In a randomized experiment, the endpoint or outcome is a formal measure (statistic) of the result of the experiment. In a randomized clinical trial preparatory to regulatory submission, there is often more than one outcome, due to the time and expense involved in conducting a clinical trial. A good illustration is the Moderna Covid-19 vaccine Phase 3 clinical trial. It has one primary outcome for efficacy, and three for safety:
- Number of participants with a first occurrence of COVID-19 within two years
- Number of participants withdrawing from the study within two years due to adverse events (AEs)
- Number of participants with solicited Adverse Reactions (ARs) within a week after injection
- Number of Participants with Unsolicited AEs within four weeks of injection
It also has 10 secondary outcomes that track things such as the severity of any Covid disease, the presence of SARS-Cov2, and the presence and level of various antibodies.
It is important that outcomes of interest be specified in the study protocol, along with the metrics that will be used to measure them. Finding interesting things that were not specified in advance as being of interest carries little weight, due to the problem of “data dredging.” Data dredging is the process of looking through the data at great length in exploratory fashion. If you look at complex data long enough, you are sure to find something interesting or an odd pattern, so in a proper study you get to count interesting things only if you specify what you are looking for in advance.

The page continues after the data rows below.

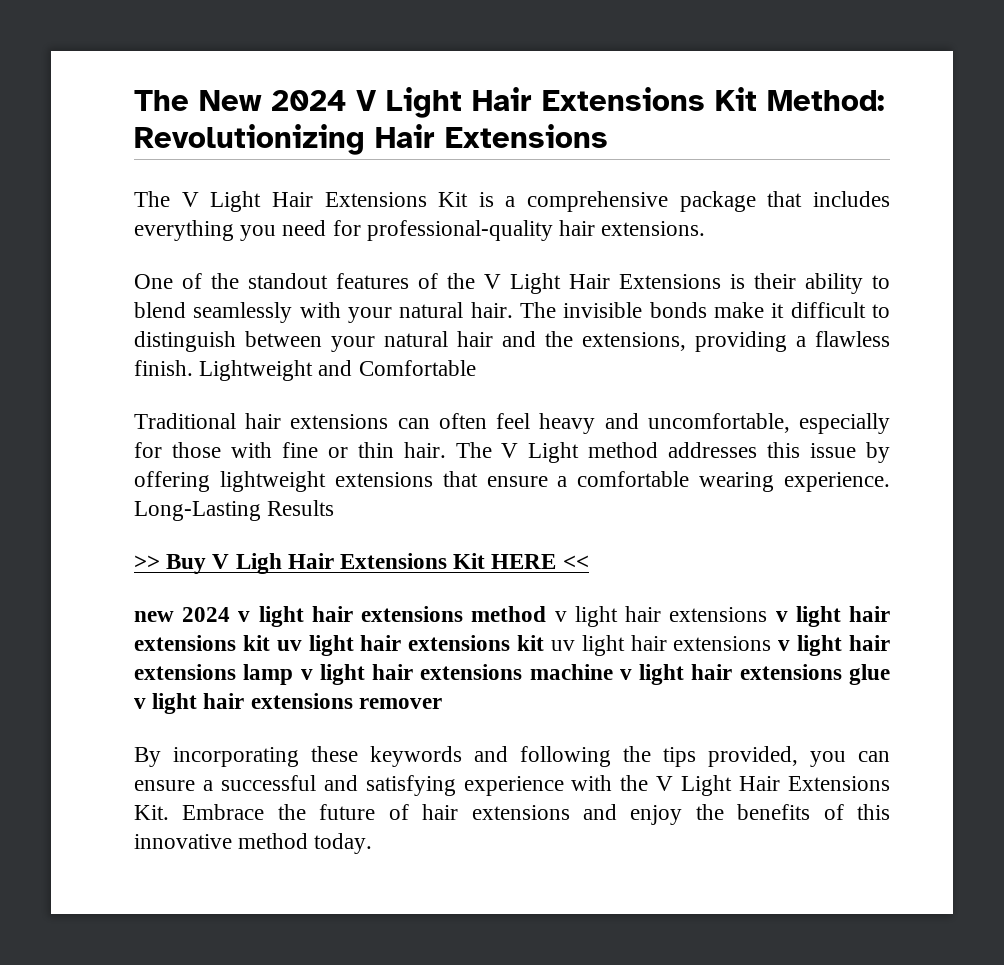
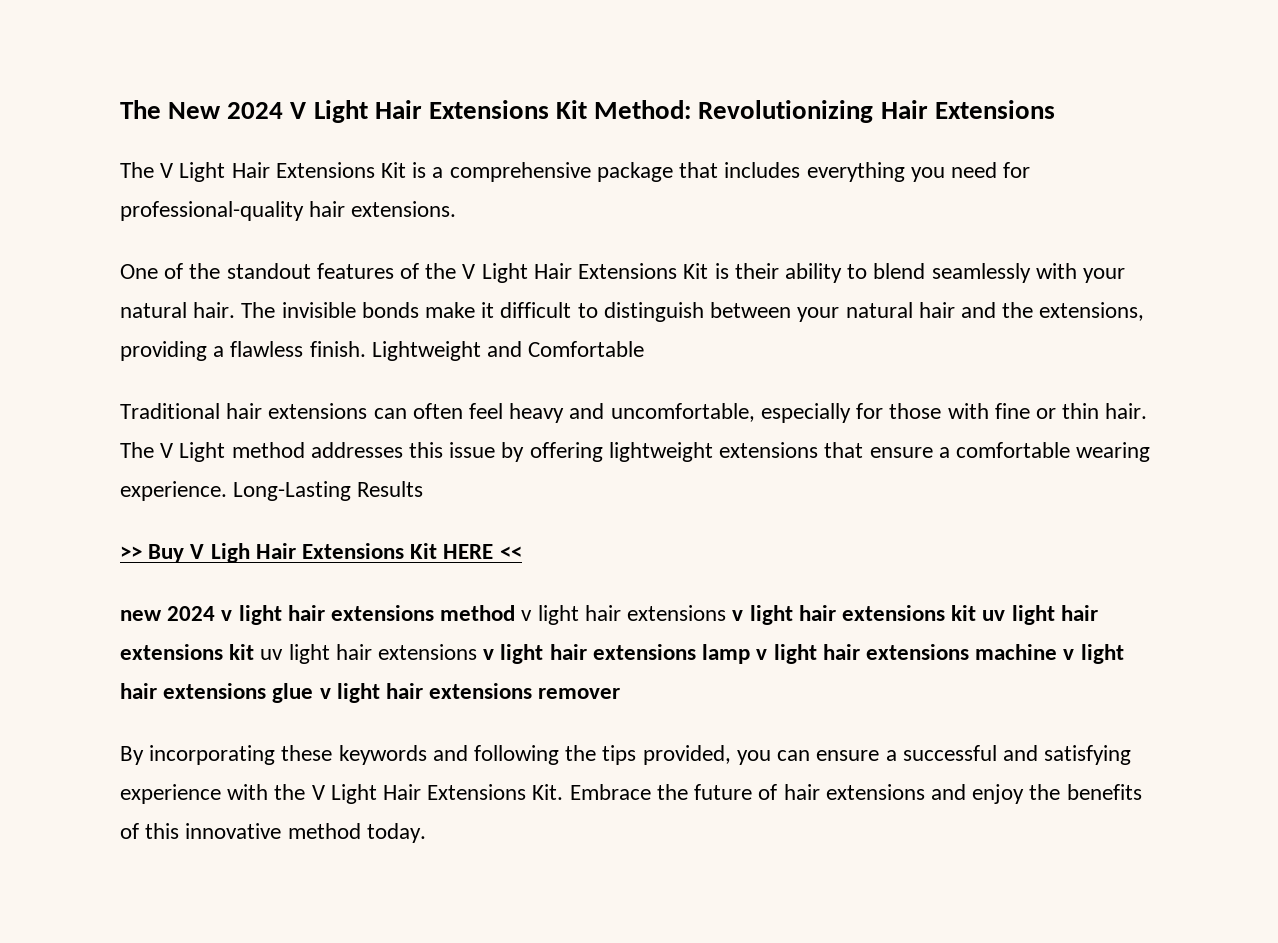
- One of the standout features of the V Light Hair Extensions is their ability to blend seamlessly with your natural hair.
+ One of the standout features of the V Light Hair Extensions Kit is their ability to blend seamlessly with your natural hair.

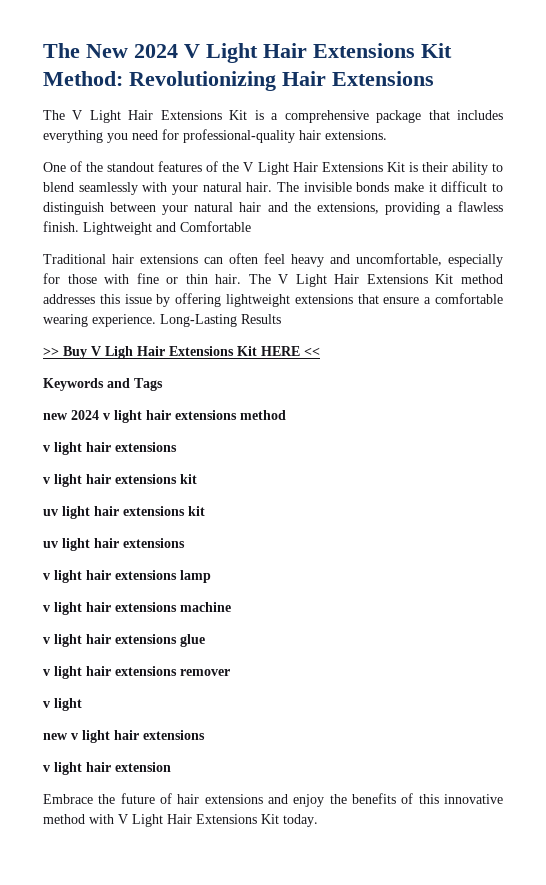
- The V Light method addresses this issue by offering lightweight extensions that ensure a comfortable wearing experience.
+ The V Light Hair Extensions Kit method addresses this issue by offering lightweight extensions that ensure a comfortable wearing experience.
+ Keywords and Tags
- new 2024 v light hair extensions method v light hair extensions v light hair extensions kit uv light hair extensions kit uv light hair extensions v light hair extensions lamp v light hair extensions machine v light hair extensions glue v light hair extensions remover
- By incorporating these keywords and following the tips provided, you can ensure a successful and satisfying experience with the V Light Hair Extensions Kit. Embrace the future of hair extensions and enjoy the benefits of this innovative method today.
+ new 2024 v light hair extensions method
+ v light hair extensions
+ v light hair extensions kit
+ uv light hair extensions kit
+ uv light hair extensions
+ v light hair extensions lamp
+ v light hair extensions machine
+ v light hair extensions glue
+ v light hair extensions remover
+ v light
+ new v light hair extensions
+ v light hair extension
+ Embrace the future of hair extensions and enjoy the benefits of this innovative method with V Light Hair Extensions Kit today.

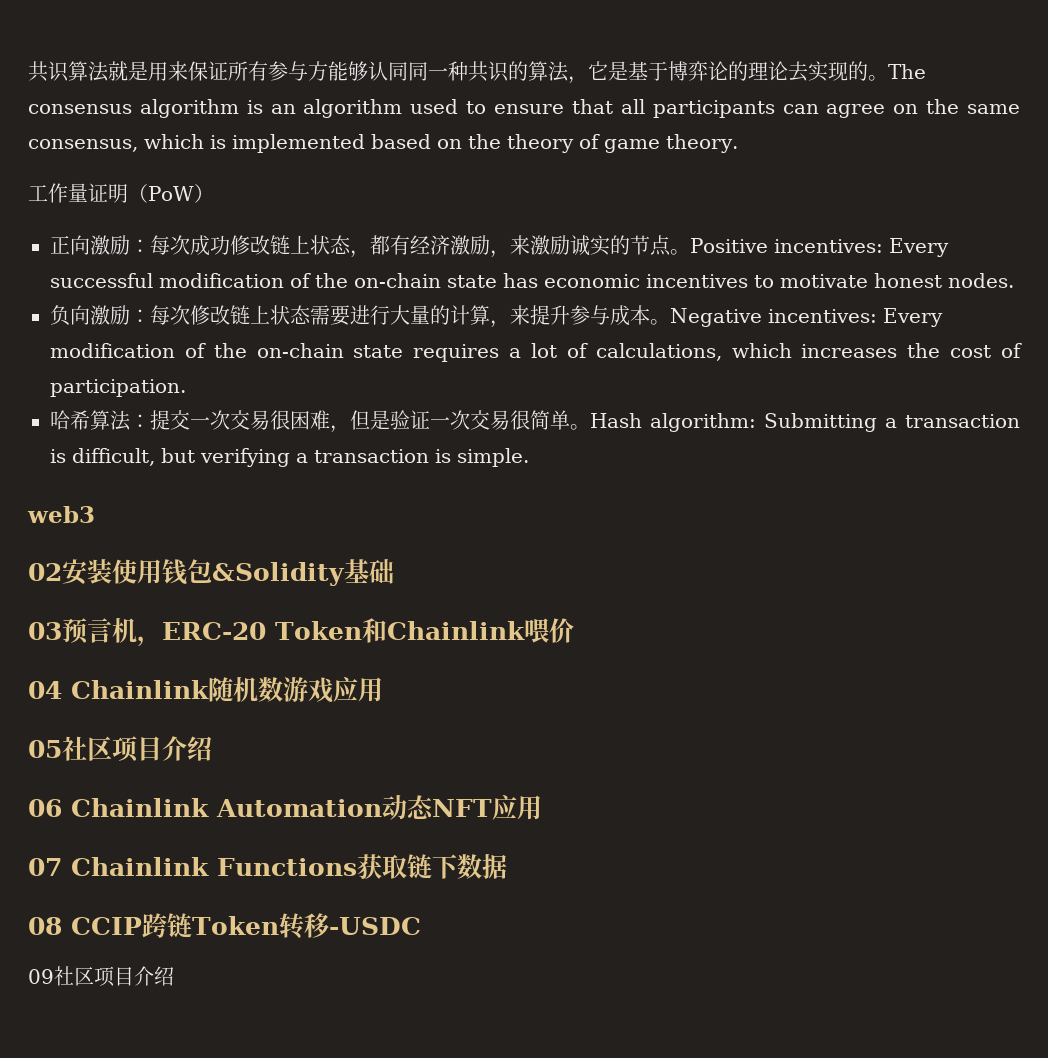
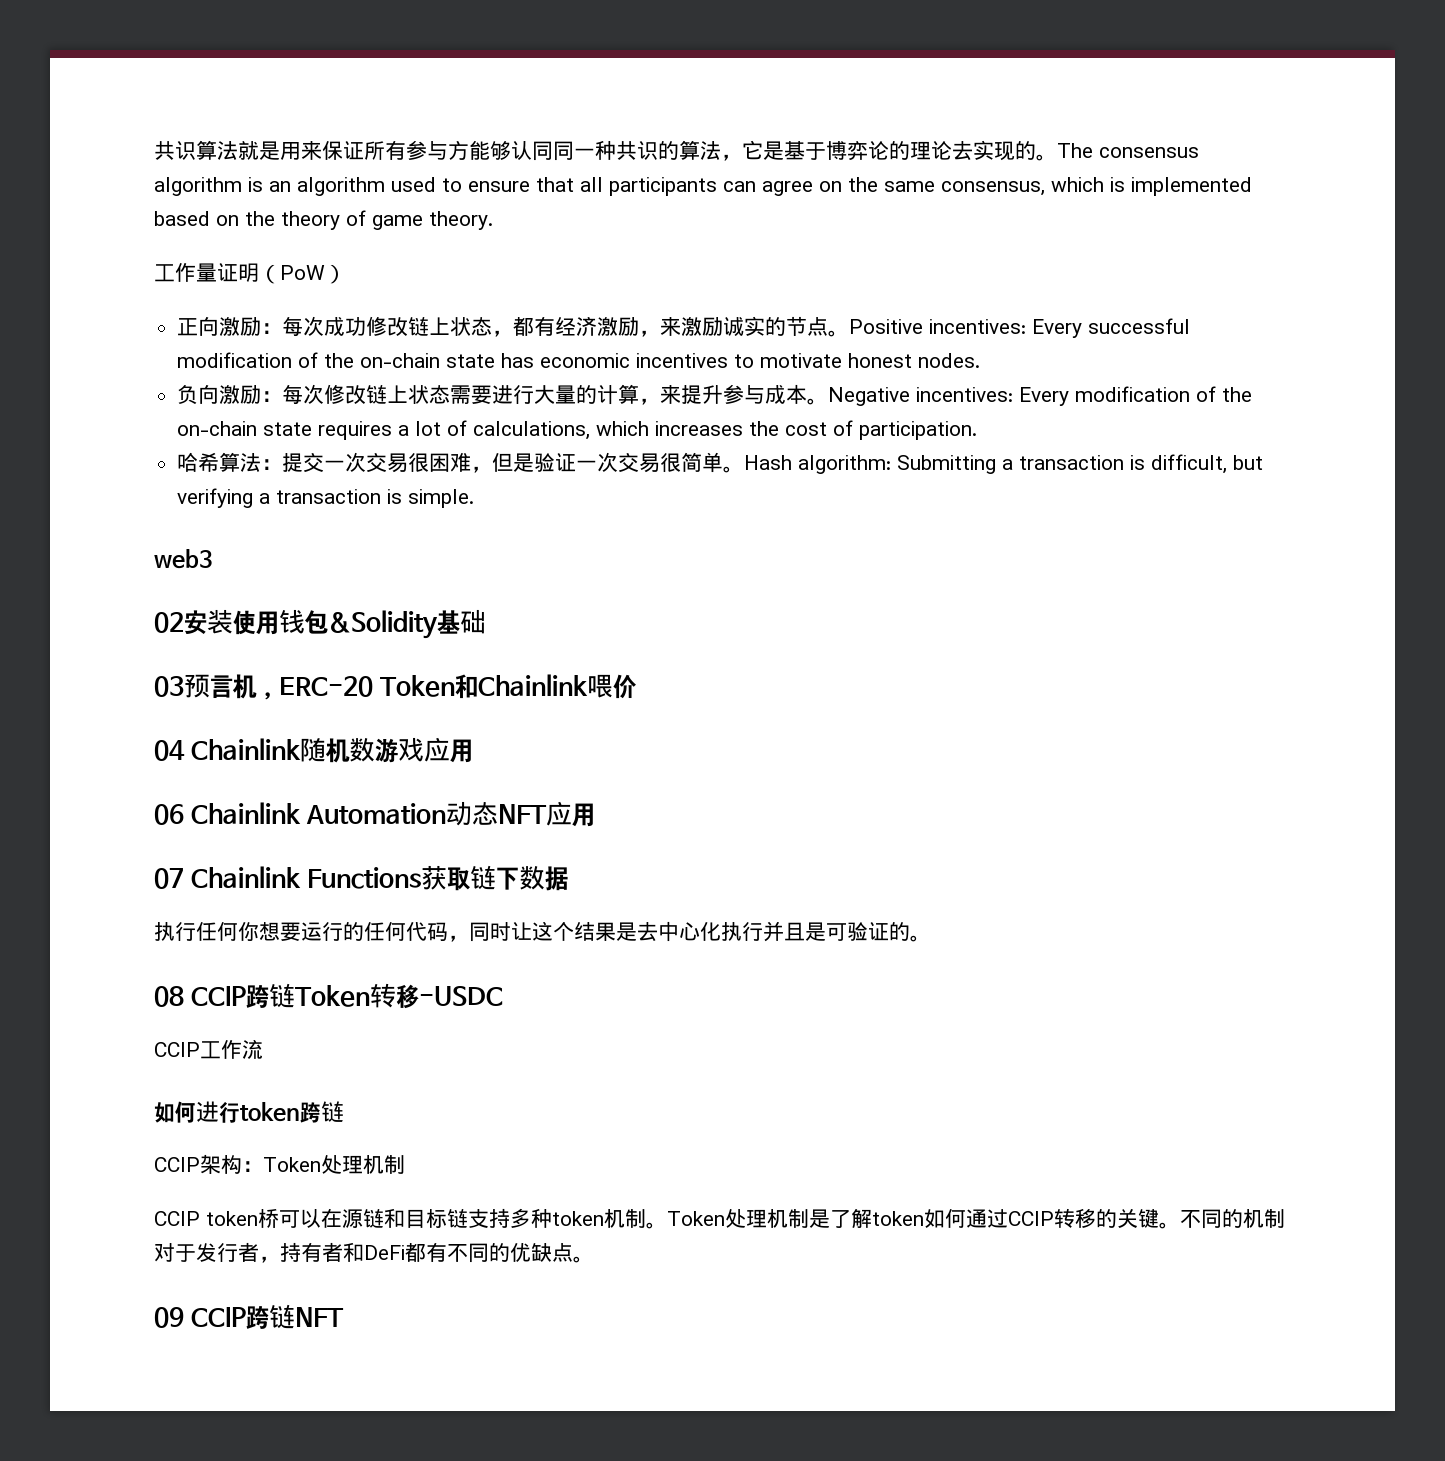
- 05社区项目介绍
+ 执行任何你想要运行的任何代码，同时让这个结果是去中心化执行并且是可验证的。
- 09社区项目介绍
+ CCIP工作流
+ 如何进行token跨链
+ CCIP架构：Token处理机制
+ CCIP token桥可以在源链和目标链支持多种token机制。Token处理机制是了解token如何通过CCIP转移的关键。不同的机制对于发行者，持有者和DeFi都有不同的优缺点。
+ 09 CCIP跨链NFT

The primary outcomes are typically limited in number, because the more you specify, the higher the bar of statistical significance for each (due to the problem of multiple testing, similar to the concerns with data dredging). For a clinical trial in support of a drug or medical device, it is these primary outcomes on which success or failure hinges. The secondary outcomes provide additional information of interest for further research or consideration; the NIH defines a secondary outcome as
“A planned outcome measure in the protocol that is not as important as the primary outcome measure, but is still of interest in evaluating the effect of an intervention.”
The Moderna trial targets 30,000 participants. Split into equal-sized treatment and placebo groups, this would yield 15,000 vaccine recipients. At a rate of infection of 2% (a reasonable estimate, but this rate is not known), there would be an expected 300 Covid cases in the placebo group.
How much better must the vaccine group do, for the vaccine to be declared a success and approved by regulatory authorities? The US Food and Drug Administration and the World Health Organization have said that for a new vaccine to be approved, trials must demonstrate a 50% reduction in the infection rate of vaccine-takers, compared to those who do not take it. (Note: this is often misinterpreted in the media as requiring that a vaccine must prevent the disease in 50% of the people who take it.)